CHAPTER 7 Summary — Great Expectations

Great Expectations by Charles Dickens

Plot Summary

Chapter 7 opens with young Pip reflecting on his limited education, recalling how he misunderstood the tombstone inscription "wife of the Above" as a reference to heaven and took his Catechism literally. He attends the village evening school run by Mr. Wopsle's great-aunt, a woman who sleeps through every lesson while her students watch. Mr. Wopsle occasionally "examines" the class by reciting Mark Antony's funeral oration and Collins's Ode on the Passions. The great-aunt's granddaughter, Biddy — an orphan like Pip who was also "brought up by hand" — manages the attached shop and becomes Pip's real teacher, helping him struggle through the alphabet and basic arithmetic.

One winter evening, roughly a year after the convict encounter on the marshes, Pip writes a laboriously misspelled letter to Joe and discovers that Joe is almost entirely illiterate, able to recognize only the letters J and O. This revelation prompts Joe to share his painful backstory: his father was a violent drunkard who beat Joe and his mother, repeatedly dragging them home whenever they ran away. Joe never received proper schooling as a result, and after his father died in a "purple leptic fit" and his mother followed shortly after, Joe was left alone at the forge until he met and married Mrs. Joe — insisting that she bring "the poor little child" Pip along with her.

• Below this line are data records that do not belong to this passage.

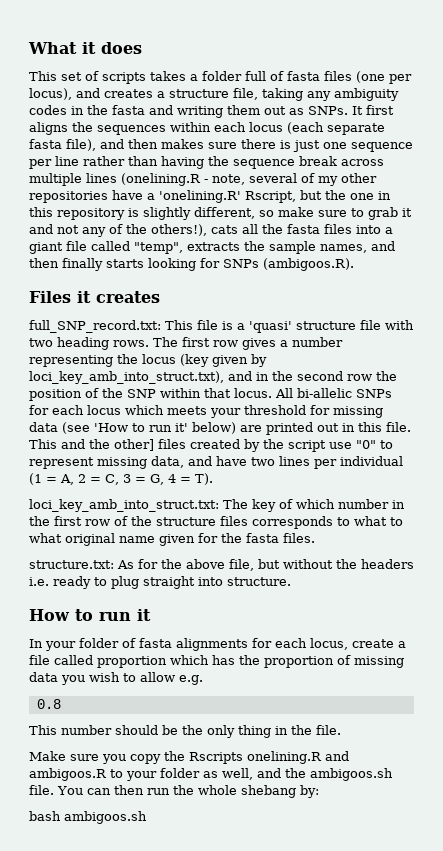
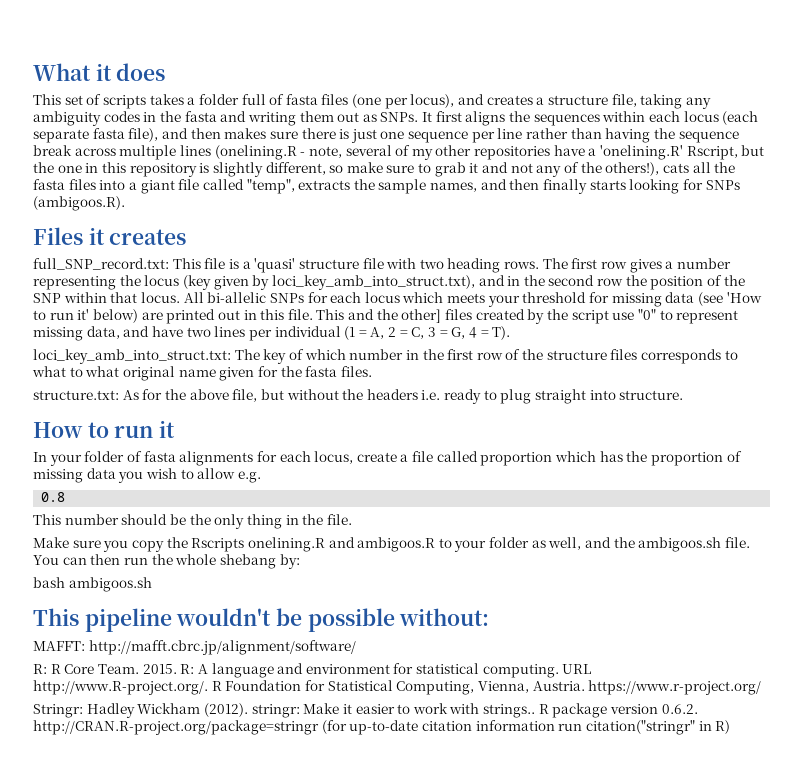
+ This pipeline wouldn't be possible without:
+ MAFFT: http://mafft.cbrc.jp/alignment/software/
+ R: R Core Team. 2015. R: A language and environment for statistical computing. URL http://www.R-project.org/. R Foundation for Statistical Computing, Vienna, Austria. https://www.r-project.org/
+ Stringr: Hadley Wickham (2012). stringr: Make it easier to work with strings.. R package version 0.6.2. http://CRAN.R-project.org/package=stringr (for up-to-date citation information run citation("stringr" in R)

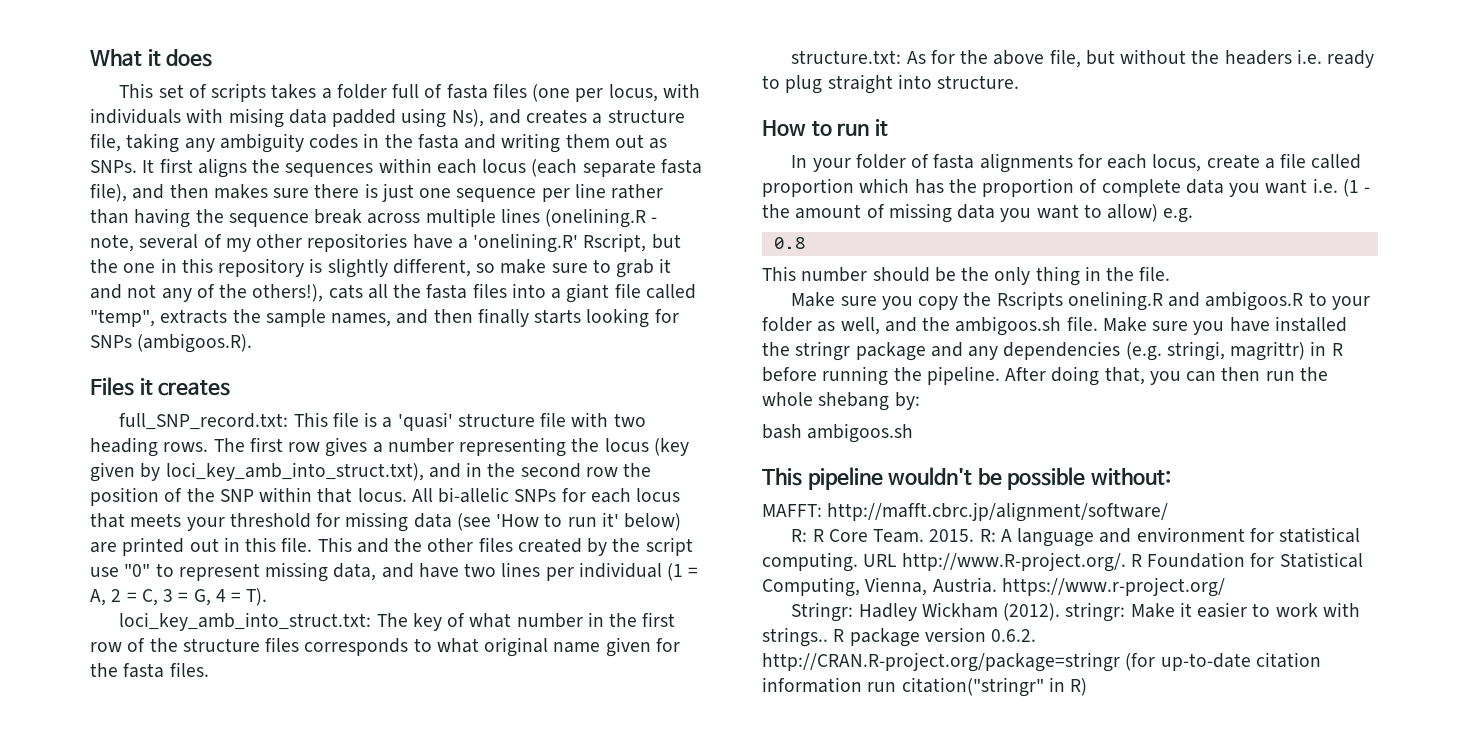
- This set of scripts takes a folder full of fasta files (one per locus), and creates a structure file, taking any ambiguity codes in the fasta and writing them out as SNPs.
+ This set of scripts takes a folder full of fasta files (one per locus, with individuals with mising data padded using Ns), and creates a structure file, taking any ambiguity codes in the fasta and writing them out as SNPs.
- All bi-allelic SNPs for each locus which meets your threshold for missing data (see 'How to run it' below) are printed out in this file.
+ All bi-allelic SNPs for each locus that meets your threshold for missing data (see 'How to run it' below) are printed out in this file.
- This and the other] files created by the script use "0" to represent missing data, and have two lines per individual (1 = A, 2 = C, 3 = G, 4 = T).
+ This and the other files created by the script use "0" to represent missing data, and have two lines per individual (1 = A, 2 = C, 3 = G, 4 = T).
- loci_key_amb_into_struct.txt: The key of which number in the first row of the structure files corresponds to what to what original name given for the fasta files.
+ loci_key_amb_into_struct.txt: The key of what number in the first row of the structure files corresponds to what original name given for the fasta files.
- In your folder of fasta alignments for each locus, create a file called proportion which has the proportion of missing data you wish to allow e.g.
+ In your folder of fasta alignments for each locus, create a file called proportion which has the proportion of complete data you want i.e. (1 - the amount of missing data you want to allow) e.g.
- You can then run the whole shebang by:
+ Make sure you have installed the stringr package and any dependencies (e.g. stringi, magrittr) in R before running the pipeline. After doing that, you can then run the whole shebang by:

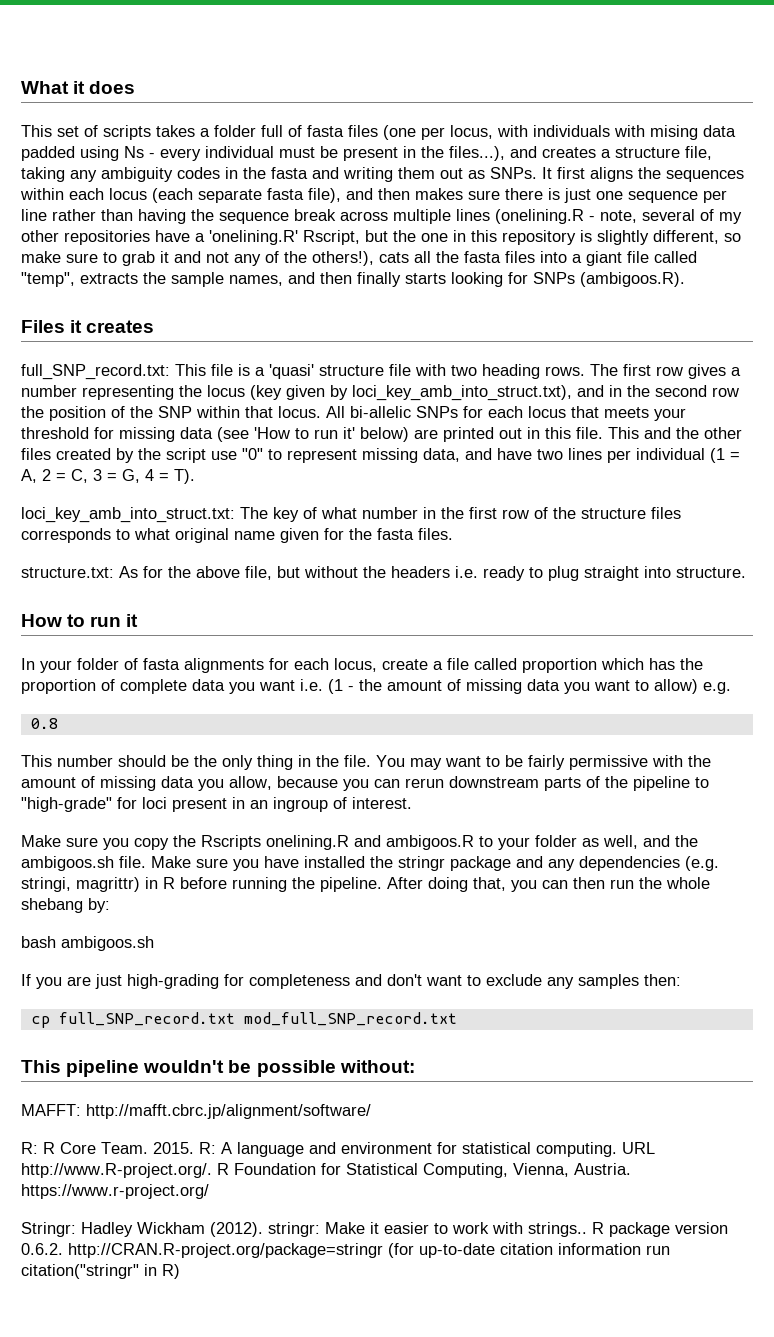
- This set of scripts takes a folder full of fasta files (one per locus, with individuals with mising data padded using Ns), and creates a structure file, taking any ambiguity codes in the fasta and writing them out as SNPs.
+ This set of scripts takes a folder full of fasta files (one per locus, with individuals with mising data padded using Ns - every individual must be present in the files...), and creates a structure file, taking any ambiguity codes in the fasta and writing them out as SNPs.
+ You may want to be fairly permissive with the amount of missing data you allow, because you can rerun downstream parts of the pipeline to "high-grade" for loci present in an ingroup of interest.
+ If you are just high-grading for completeness and don't want to exclude any samples then:
+ cp full_SNP_record.txt mod_full_SNP_record.txt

Joe explains that their education must remain secret because Mrs. Joe is "given to government" and would not tolerate Joe becoming a scholar, fearing he might "rise" above her control. In a deeply moving confession, Joe admits he endures Mrs. Joe's domineering ways because watching his own mother suffer made him resolve never to mistreat a woman. Pip gains a profound new admiration for Joe that night. The chapter ends with a dramatic turn: Mrs. Joe and Uncle Pumblechook arrive home to announce that the wealthy, reclusive Miss Havisham wants Pip to come to her house to "play." Pip is scrubbed, dressed in his stiffest clothes, and handed over to Pumblechook for the journey, bewildered about what awaits him.

Character Development

This chapter is the most significant early window into Joe Gargery's character. His account of his abusive father, his mother's suffering, and his conscious decision to be gentle with women — even at the cost of his own dignity — transforms him from a simple, kind man into a figure of quiet moral heroism. Pip's response is equally important: he dates "a new admiration of Joe from that night" and begins "looking up to Joe in my heart," establishing the emotional bond that the rest of the novel will test. Biddy also appears for the first time as a foil to Pip — another orphan raised by hand, but one who is competent and self-reliant despite her shabby appearance.

Themes and Motifs

Education and class dominate the chapter. Pip's comical misreadings, Mr. Wopsle's great-aunt's useless school, and Joe's illiteracy all illustrate how the lower classes were systematically denied education in Victorian England. Joe's explanation that Mrs. Joe opposes his learning "for fear as I might rise" functions as a broader social critique — those in power keep others uneducated to maintain control. The arrival of the Miss Havisham summons introduces the ambition and social mobility theme that will drive the rest of the novel, with Mrs. Joe's excitement revealing her desire for Pip to rise in class.

The motif of domestic violence and endurance also emerges powerfully through Joe's backstory, connecting his father's abuse of his mother to Mrs. Joe's domination of the household, and explaining why Joe refuses to assert himself.

Literary Devices

Humor and irony permeate the chapter, from Pip's misunderstanding of tombstone language to the absurdity of Mr. Wopsle's great-aunt sleeping through her own school. Dickens uses dialect and phonetic spelling — Pip's letter ("MI DEER JO i OPE U R gRWrTE WELL") and Joe's speech patterns ("wigour," "onmerciful," "tremenjous") — to convey class and education levels authentically. The chapter employs a frame narrative structure, with adult Pip looking back on childhood events with mature insight. Foreshadowing is subtle but powerful: the introduction of Miss Havisham's name and Pip's bewilderment about why he would "play" at her house sets the stage for the pivotal events to come.